Future, Fire, Fiction—storytelling workshop for imagining future technologies through design justice and Indigenous philosophy

Design practitioner and community organizer Una Lee and artist and composer Suzanne Kite (Kite), tell stories about the past, present, and future, and invite participants to do the same, asking: Which technologies will we need in the future? Which technologies do we want in the future? How can we design these technologies in a good way—a way that is just and equitable? Through collaborative exchange, participants are invited to improvise and reimagine material sustainability and reciprocity.

Image Credit: Kite, “Listener,” 2018. Performance documentation. Photo by vog.photo. Courtesy of the artist.

Currents

259 Lake Shore Blvd East
259 Lake Shore Blvd East
Toronto ON
M5A 3T7

October 24

Bios

Kite, aka Suzanne Kite (born in 1990, Sylmar, USA) is an Oglala Lakota performance artist, visual artist and composer. She is a Ph.D. candidate at Concordia University, Montreal; Research Assistant for the Initiative for Indigenous Futures; a 2019 Trudeau Scholar; a 2020 Tulsa Artist Fellow; and a 2020 Women at Sundance x Adobe Fellow. Her research is concerned with contemporary Lakota ontologies through research-creation, computational media and performance practice.

Una Lee (born in Vancouver, BC, Canada; lives in Vermont, USA) is a Vermont-based, Korean-Canadian design practitioner, collaborative design facilitator, and community organizer.

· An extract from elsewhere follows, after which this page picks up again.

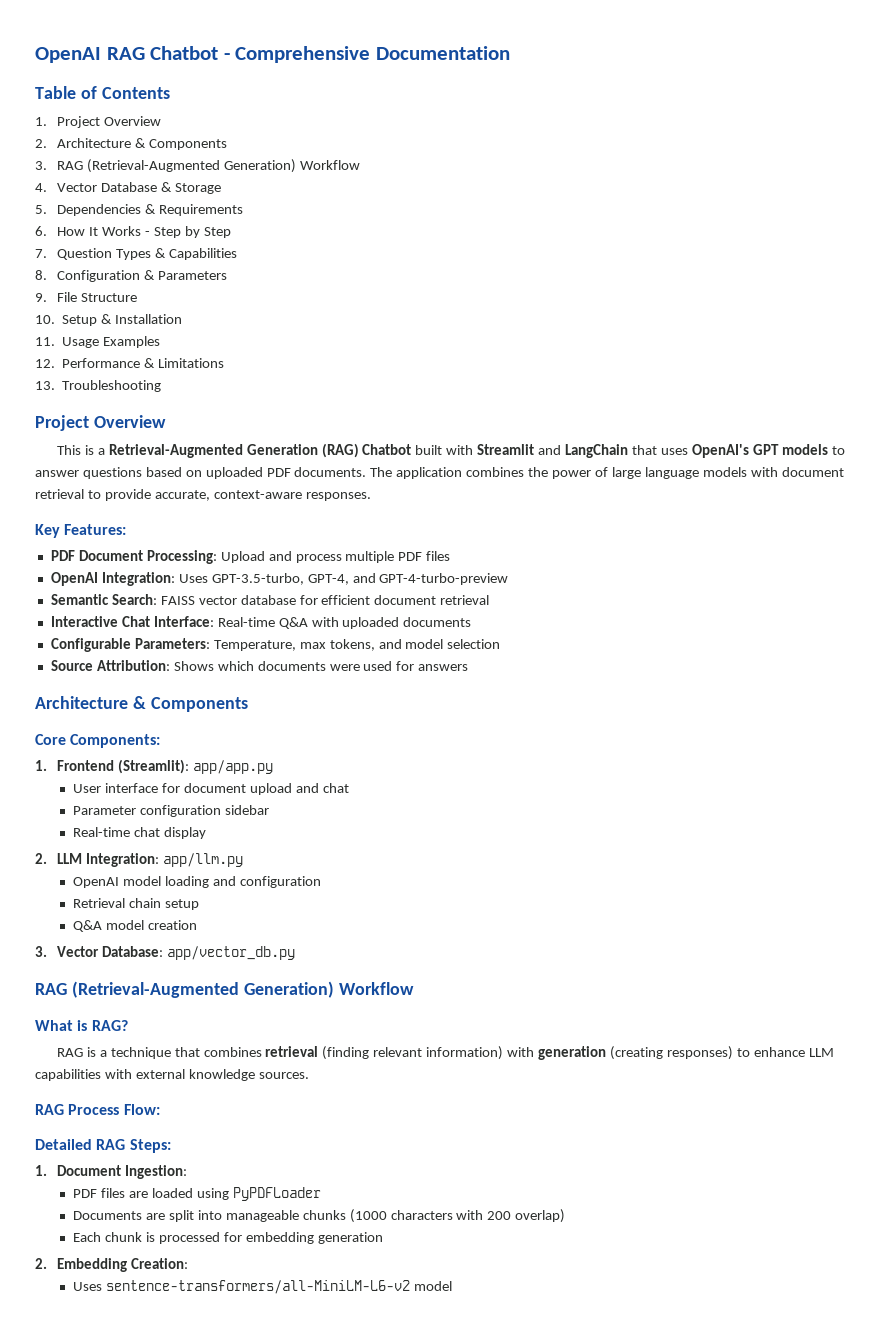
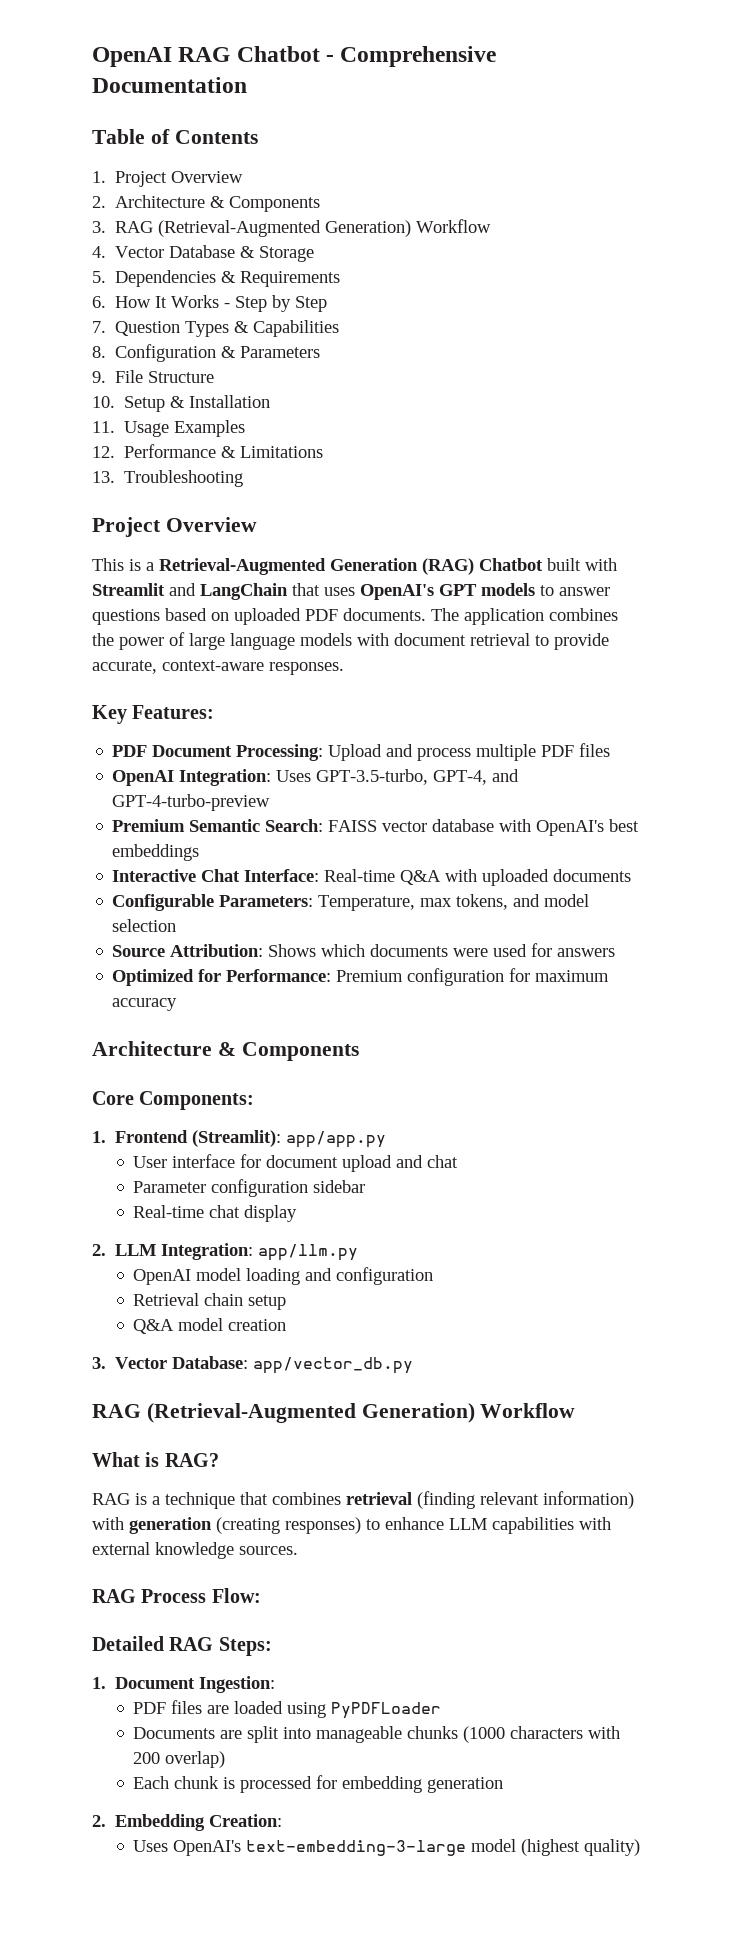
- Semantic Search: FAISS vector database for efficient document retrieval
+ Premium Semantic Search: FAISS vector database with OpenAI's best embeddings
+ Optimized for Performance: Premium configuration for maximum accuracy
- Uses sentence-transformers/all-MiniLM-L6-v2 model
+ Uses OpenAI's text-embedding-3-large model (highest quality)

Through her practice and organizing work, she attempts to use design to build the world we need, while also pushing the design field to be accountable for its impact on the world we live in. Lee is the creative director of the co-design studio And Also Too and design director at Allied Media Projects. She founded the Consentful Tech Project and is a co-founder and steering committee member of the international Design Justice Network. She has been a visiting designer at the Berkman Klein Center for Internet & Society at Harvard University, Cambridge, US; a fellow at UC Berkeley’s Center for Technology, Society, and Policy; and recipient of a Royal Society of Arts award.